* [Task goal]
Without leaving out a single line, restate the entries below exactly.

-- Data for processing follows --

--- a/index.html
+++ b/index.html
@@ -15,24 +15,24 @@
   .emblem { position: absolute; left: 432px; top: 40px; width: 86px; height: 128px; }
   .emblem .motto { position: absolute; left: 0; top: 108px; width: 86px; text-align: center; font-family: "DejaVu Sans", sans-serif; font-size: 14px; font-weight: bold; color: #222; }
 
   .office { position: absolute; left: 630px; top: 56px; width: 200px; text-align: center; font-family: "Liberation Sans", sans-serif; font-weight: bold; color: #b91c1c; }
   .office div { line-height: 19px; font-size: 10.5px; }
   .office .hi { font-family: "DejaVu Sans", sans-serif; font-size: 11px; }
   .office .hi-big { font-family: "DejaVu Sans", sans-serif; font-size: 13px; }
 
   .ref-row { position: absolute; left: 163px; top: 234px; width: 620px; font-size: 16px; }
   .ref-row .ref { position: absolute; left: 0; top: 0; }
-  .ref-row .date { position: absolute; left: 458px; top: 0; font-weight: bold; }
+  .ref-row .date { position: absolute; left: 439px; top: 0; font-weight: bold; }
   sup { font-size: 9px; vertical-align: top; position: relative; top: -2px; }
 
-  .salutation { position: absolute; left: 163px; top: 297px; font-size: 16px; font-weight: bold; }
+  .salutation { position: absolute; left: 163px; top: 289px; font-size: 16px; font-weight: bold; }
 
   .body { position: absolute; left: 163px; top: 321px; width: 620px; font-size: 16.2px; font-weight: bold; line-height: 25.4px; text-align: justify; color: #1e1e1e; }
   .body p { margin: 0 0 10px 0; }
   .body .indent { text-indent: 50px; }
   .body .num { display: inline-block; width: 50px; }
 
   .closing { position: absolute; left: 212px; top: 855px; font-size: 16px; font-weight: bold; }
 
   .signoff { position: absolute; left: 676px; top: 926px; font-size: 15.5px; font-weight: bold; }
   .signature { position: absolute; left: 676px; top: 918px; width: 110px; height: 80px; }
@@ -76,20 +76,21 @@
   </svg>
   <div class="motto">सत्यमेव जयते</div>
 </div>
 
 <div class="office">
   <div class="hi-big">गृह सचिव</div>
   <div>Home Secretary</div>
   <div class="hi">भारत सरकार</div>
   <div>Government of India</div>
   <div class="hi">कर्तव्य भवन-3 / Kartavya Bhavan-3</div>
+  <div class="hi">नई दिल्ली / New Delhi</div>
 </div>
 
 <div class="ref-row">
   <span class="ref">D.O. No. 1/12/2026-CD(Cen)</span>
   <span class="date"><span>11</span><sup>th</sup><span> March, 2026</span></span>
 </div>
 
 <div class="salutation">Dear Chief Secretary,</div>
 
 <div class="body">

-- Data for processing concluded --

* [Task output]
--- a/index.html
+++ b/index.html
@@ -15,24 +15,24 @@
   .emblem { position: absolute; left: 432px; top: 40px; width: 86px; height: 128px; }
   .emblem .motto { position: absolute; left: 0; top: 108px; width: 86px; text-align: center; font-family: "DejaVu Sans", sans-serif; font-size: 14px; font-weight: bold; color: #222; }
 
   .office { position: absolute; left: 630px; top: 56px; width: 200px; text-align: center; font-family: "Liberation Sans", sans-serif; font-weight: bold; color: #b91c1c; }
   .office div { line-height: 19px; font-size: 10.5px; }
   .office .hi { font-family: "DejaVu Sans", sans-serif; font-size: 11px; }
   .office .hi-big { font-family: "DejaVu Sans", sans-serif; font-size: 13px; }
 
   .ref-row { position: absolute; left: 163px; top: 234px; width: 620px; font-size: 16px; }
   .ref-row .ref { position: absolute; left: 0; top: 0; }
-  .ref-row .date { position: absolute; left: 458px; top: 0; font-weight: bold; }
+  .ref-row .date { position: absolute; left: 439px; top: 0; font-weight: bold; }
   sup { font-size: 9px; vertical-align: top; position: relative; top: -2px; }
 
-  .salutation { position: absolute; left: 163px; top: 297px; font-size: 16px; font-weight: bold; }
+  .salutation { position: absolute; left: 163px; top: 289px; font-size: 16px; font-weight: bold; }
 
   .body { position: absolute; left: 163px; top: 321px; width: 620px; font-size: 16.2px; font-weight: bold; line-height: 25.4px; text-align: justify; color: #1e1e1e; }
   .body p { margin: 0 0 10px 0; }
   .body .indent { text-indent: 50px; }
   .body .num { display: inline-block; width: 50px; }
 
   .closing { position: absolute; left: 212px; top: 855px; font-size: 16px; font-weight: bold; }
 
   .signoff { position: absolute; left: 676px; top: 926px; font-size: 15.5px; font-weight: bold; }
   .signature { position: absolute; left: 676px; top: 918px; width: 110px; height: 80px; }
@@ -76,20 +76,21 @@
   </svg>
   <div class="motto">सत्यमेव जयते</div>
 </div>
 
 <div class="office">
   <div class="hi-big">गृह सचिव</div>
   <div>Home Secretary</div>
   <div class="hi">भारत सरकार</div>
   <div>Government of India</div>
   <div class="hi">कर्तव्य भवन-3 / Kartavya Bhavan-3</div>
+  <div class="hi">नई दिल्ली / New Delhi</div>
 </div>
 
 <div class="ref-row">
   <span class="ref">D.O. No. 1/12/2026-CD(Cen)</span>
   <span class="date"><span>11</span><sup>th</sup><span> March, 2026</span></span>
 </div>
 
 <div class="salutation">Dear Chief Secretary,</div>
 
 <div class="body">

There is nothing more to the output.